Incision planning and execution is one of the most overlooked aspects of facelift surgery. While patients may get caught up in the details of whether and how the SMAS is manipulated, for example, facelift incisions actually are more crucial to a successful outcome and the long term satisfaction from a facelift. Visible scars or changes to the hairline are the most frequent source of patient dissatisfaction which can mar an otherwise good facelift result. An unaltered hairline that permits patients to have the freedom to wear their hairstyle as they choose and near invisble often separates the good from the ‘bad’ facelift result.
There are three key techniques in planning facelift incisions. These include anterior hairline management (preauricular tuft of hair and sideburn) and preauricular and postauricular incision placement.
Every patient, both female and male, has a different width and location of the lower end of the sideburn (in females it is called the preauricular tuft) as it extends downard of the superior attachment of the helix of the ear. For a low sitting sideburn (1 to 2 cms below the ear), the preauricular incision can extend upward in a curved design into the temporal hairline. This will allow for some slight upward and backward translocation of the hairline but not excessively so. As long as the hairline is lifted no higher than the level of the attachment of the ear, it will still look natural. The curved temporal portion of the incision will resist scar contracture and an obvious line of alopecia.

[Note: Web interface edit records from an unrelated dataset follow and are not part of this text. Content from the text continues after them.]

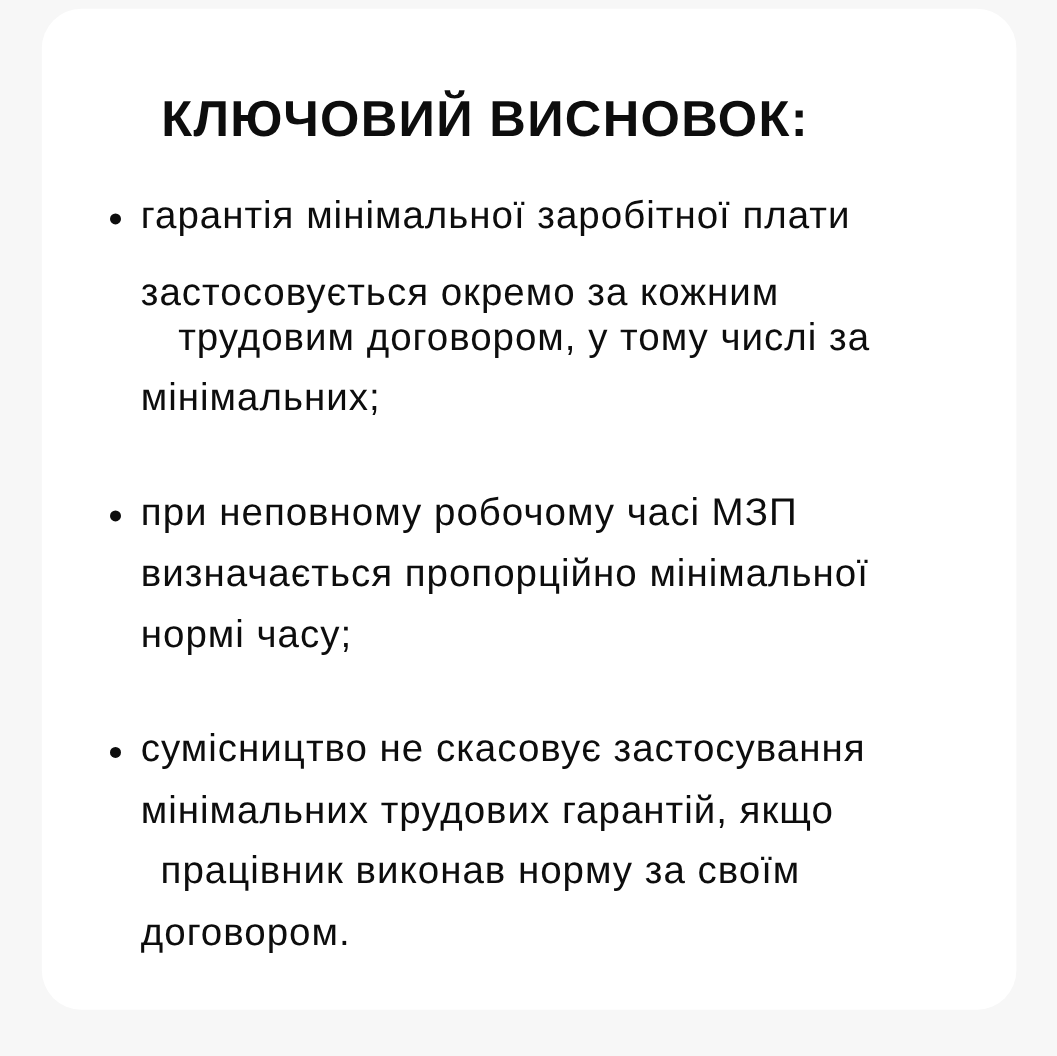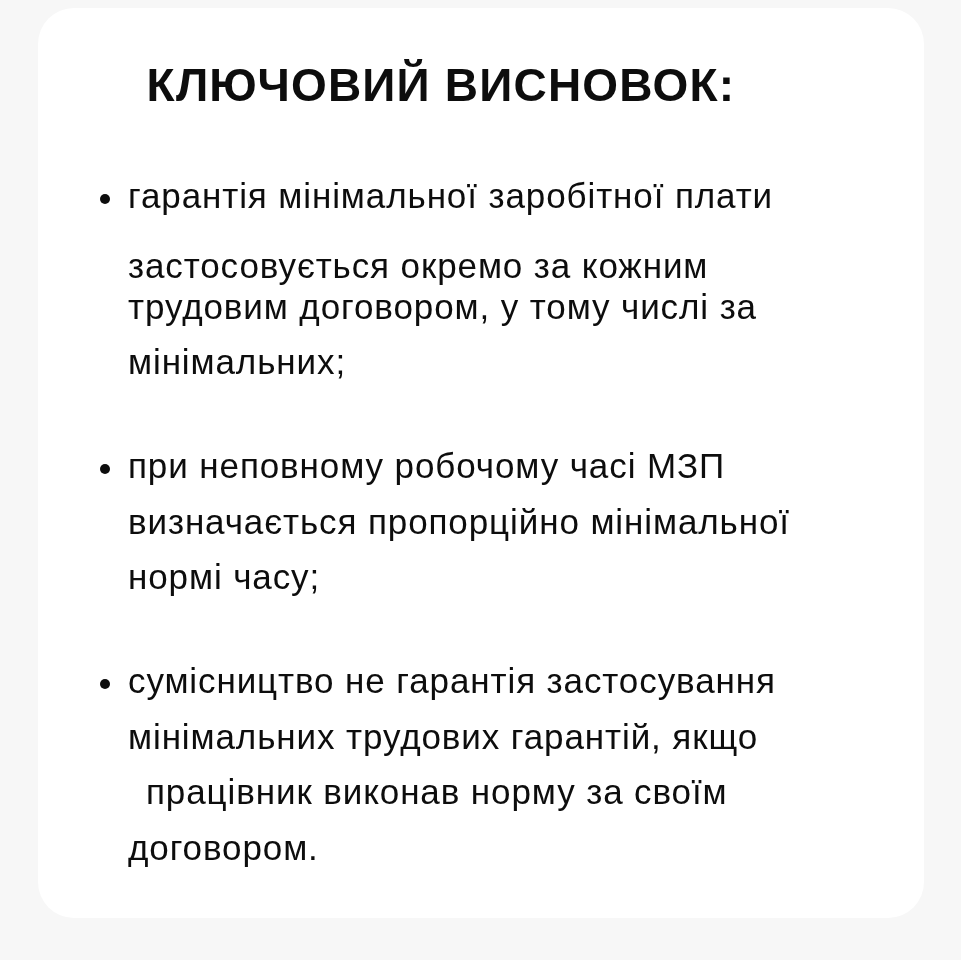--- a/index.html
+++ b/index.html
@@ -28,7 +28,7 @@
     position: absolute;
     left: 0;
     width: 882px;
-    top: 57px;
+    top: 80px;
     text-align: center;
     font-size: 46px;
     font-weight: 700;

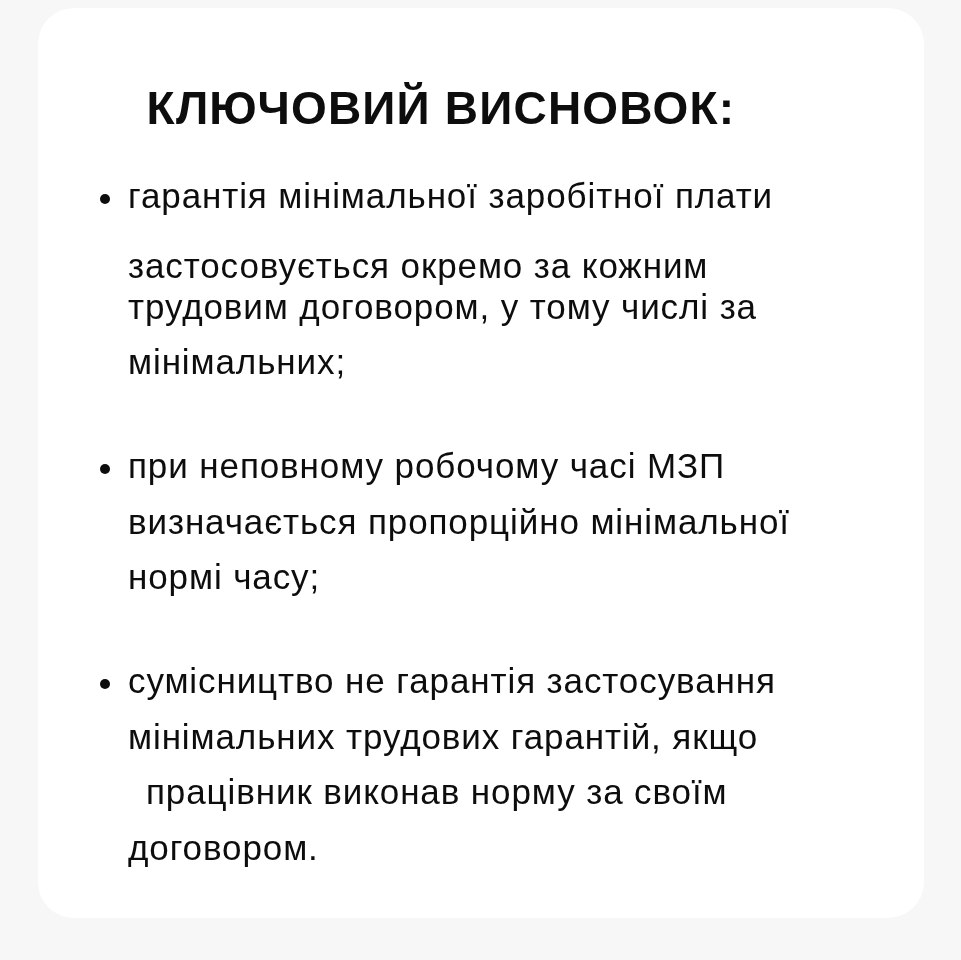--- a/index.html
+++ b/index.html
@@ -81,7 +81,7 @@
     <span class="bullet" style="top:194px;"></span>
     <span class="line" style="top:176px;">гарантія мінімальної заробітної плати</span>
     <span class="line" style="top:246px;">застосовується окремо за кожним</span>
-    <span class="line" style="top:287px;">трудовим договором, у тому числі за</span>
+    <span class="line" style="top:287px;margin-left:34px;">трудовим договором, у тому числі за</span>
     <span class="line" style="top:342px;">мінімальних;</span>
   </li>
 

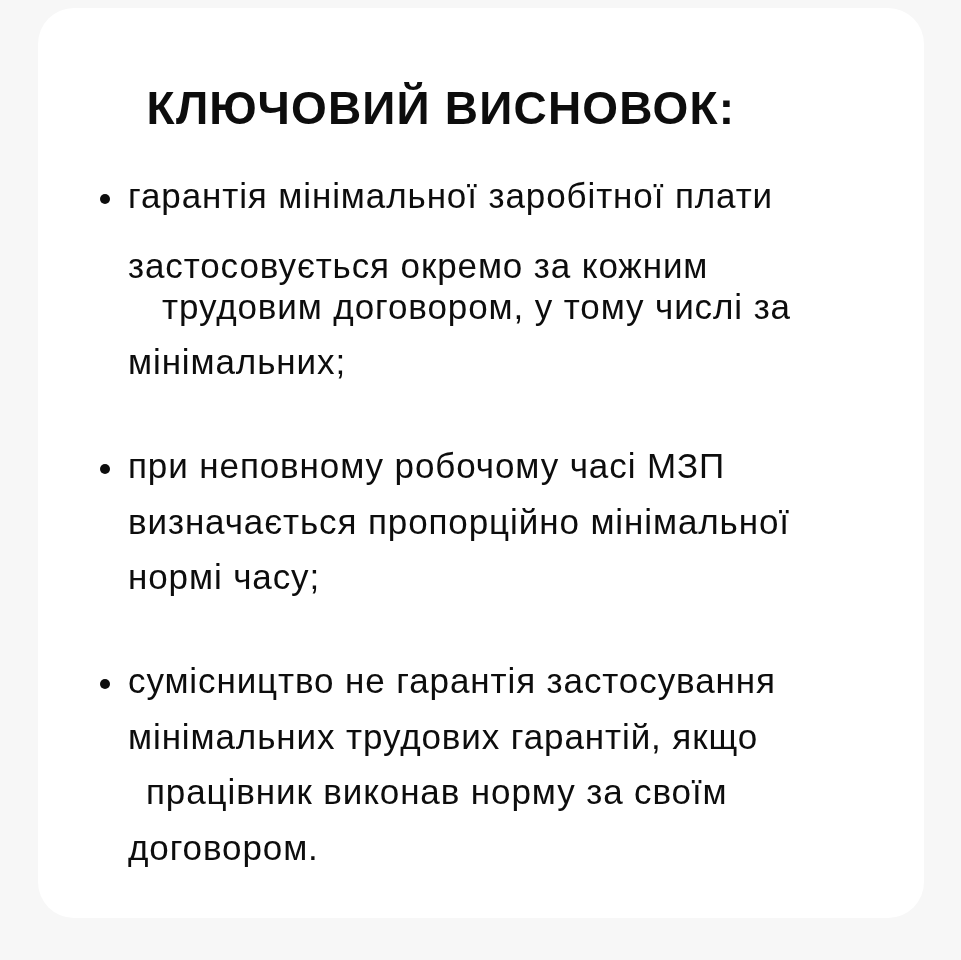--- a/index.html
+++ b/index.html
@@ -94,7 +94,7 @@
 
   <li class="item">
     <span class="bullet" style="top:679px;"></span>
-    <span class="line" style="top:661px;">сумісництво не гарантія застосування</span>
+    <span class="line" style="top:661px;">сумісництво не скасовує застосування</span>
     <span class="line" style="top:717px;">мінімальних трудових гарантій, якщо</span>
     <span class="line" style="top:772px;margin-left:18px;">працівник виконав норму за своїм</span>
     <span class="line" style="top:828px;">договором.</span>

If the sideburn is naturally at the level of the ear, then the incision must be made along the bottom edge of the hairline. This will allow the cheek and lateral facial tissues to be lift without changing the sideburn location. This is what is referred to as a hairine blocking incision.
For the rest of the preauricular incision down and around the earlobe, there has been an historic debate between a pretragal or retrotragal placement. Some facelift techniques, like that of the Lifestyle Lift or Quicklift, teach an incision that stays in front of the tragus. But I think most plastic surgeons would agree today that an incision placed on the back edge of the tragus provides better scar camouflage as that portion of the incision is inside the ear. The pretragal approach may be good for those patients that have a lot of hair in front of their ear (most men) where you don’t want to carry hair back onto the tragus with the skin lift.
On the back of the ear, the postauricular incision should be placed a few millimeters onto the back of the ear so that the final scar line will settle into the actual sulcus and not outward onto the mastoid skin. At some point the incision must move away from the back of the ear towards and into the postauricular hairline for any significant neck skin translocation to occur. This is best done at the level of the tragus as the distance from the postauricular hairline and the shadow of the back of the ear gets closer at this point. Many facelift patients do not need an extended incision into or along the postauricular hairline unless there is a large amount of neck that needs to be moved back. In these cases the incision is carried back back into the postauricular hair rather than following the hairline down into the anterior neck.
Proper incision placement, while not the only important part of a facelift, makes the operation look natural with good scar camouflage and unaltered hairlines.